Honestly, it seems like you're spinning your wheels over someone who's just not vibing on the same frequency; let’s face it, she's made it clear where she stands and you’re torturing yourself by waiting for a change that may never come. Ever thought that maybe these guys she runs after aren't your business? Yeah, they might be jerks but who are you to judge her choices when you're hung up in this emotional flotsam? Instead of wasting time on something that's about as productive as hitting refresh on a dead webpage, focus on what makes you happy—whether that's diving into new hobbies or improving your own relationships.
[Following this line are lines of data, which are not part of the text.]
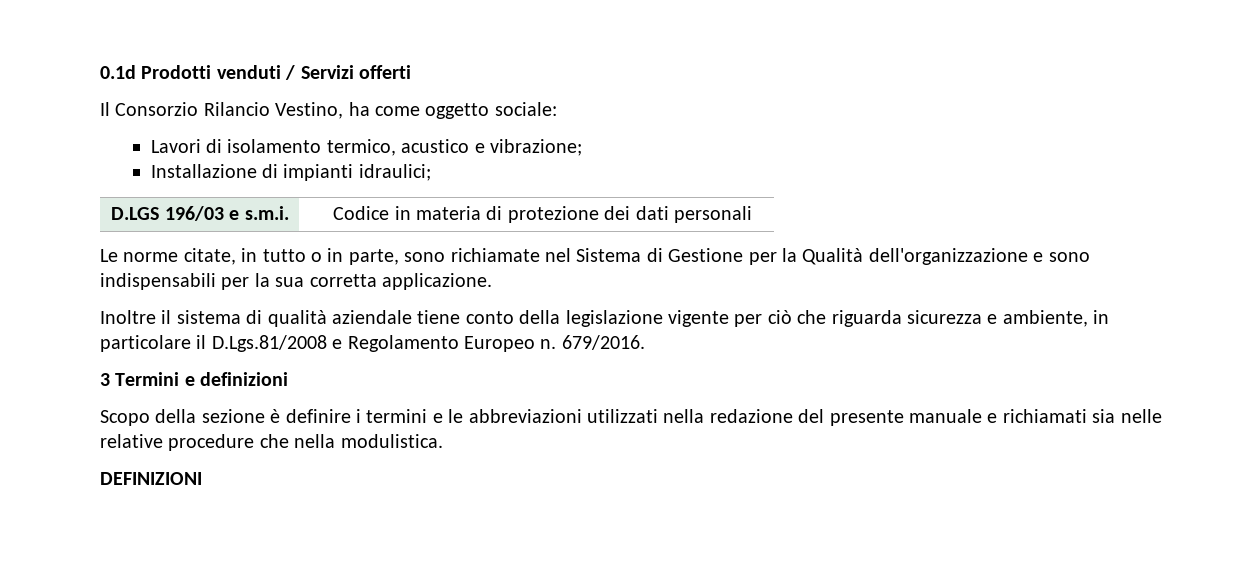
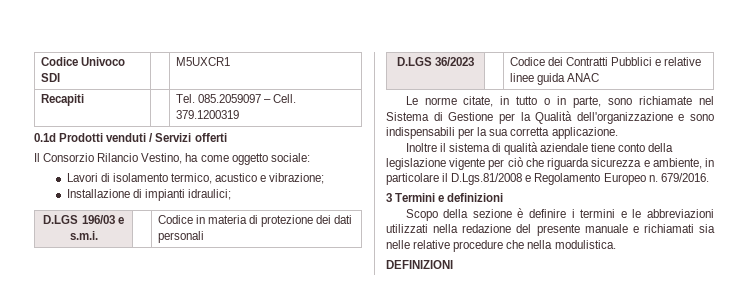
+ Codice Univoco SDI | | M5UXCR1
+ Recapiti | | Tel. 085.2059097 – Cell. 379.1200319
+ D.LGS 36/2023 | | Codice dei Contratti Pubblici e relative linee guida ANAC

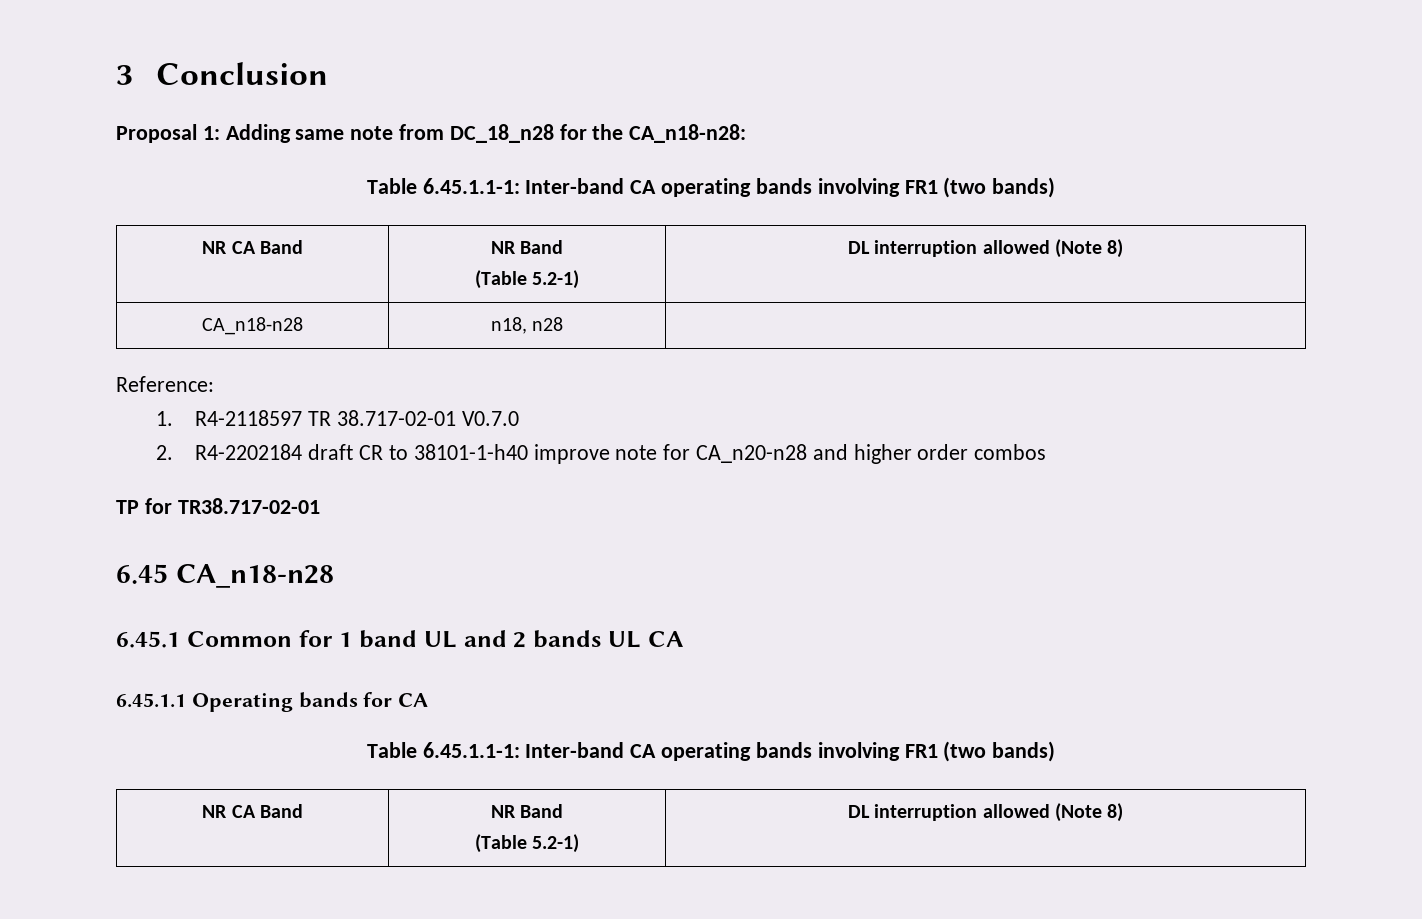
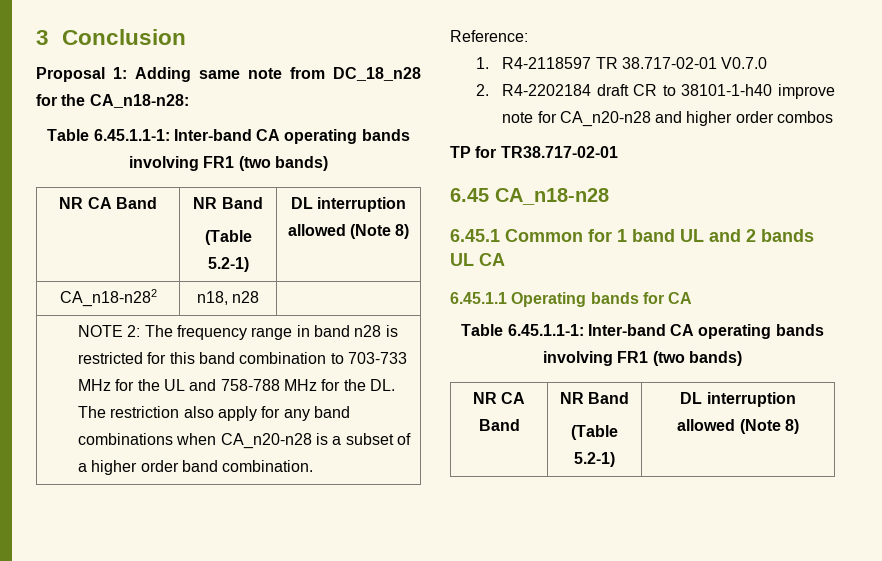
- CA_n18-n28 | n18, n28 |
+ CA_n18-n282 | n18, n28 |
+ NOTE 2: The frequency range in band n28 is restricted for this band combination to 703-733 MHz for the UL and 758-788 MHz for the DL. The restriction also apply for any band combinations when CA_n20-n28 is a subset of a higher order band combination.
Just my two cents. 🧐
look, i get you're feeling all sorts of ways about your friend and it’s tough seeing her make decisions you don’t agree with, but honestly, obsessing over her choices won't change anything 🤷♂️
Navigating a scenario where your emotional boundaries are challenged can be as intricate as walking a tightrope, balancing between hope and reality; however, it is essential to remember the wisdom of philosopher Søren Kierkegaard: "Life can only be understood backwards; but it must be lived forwards.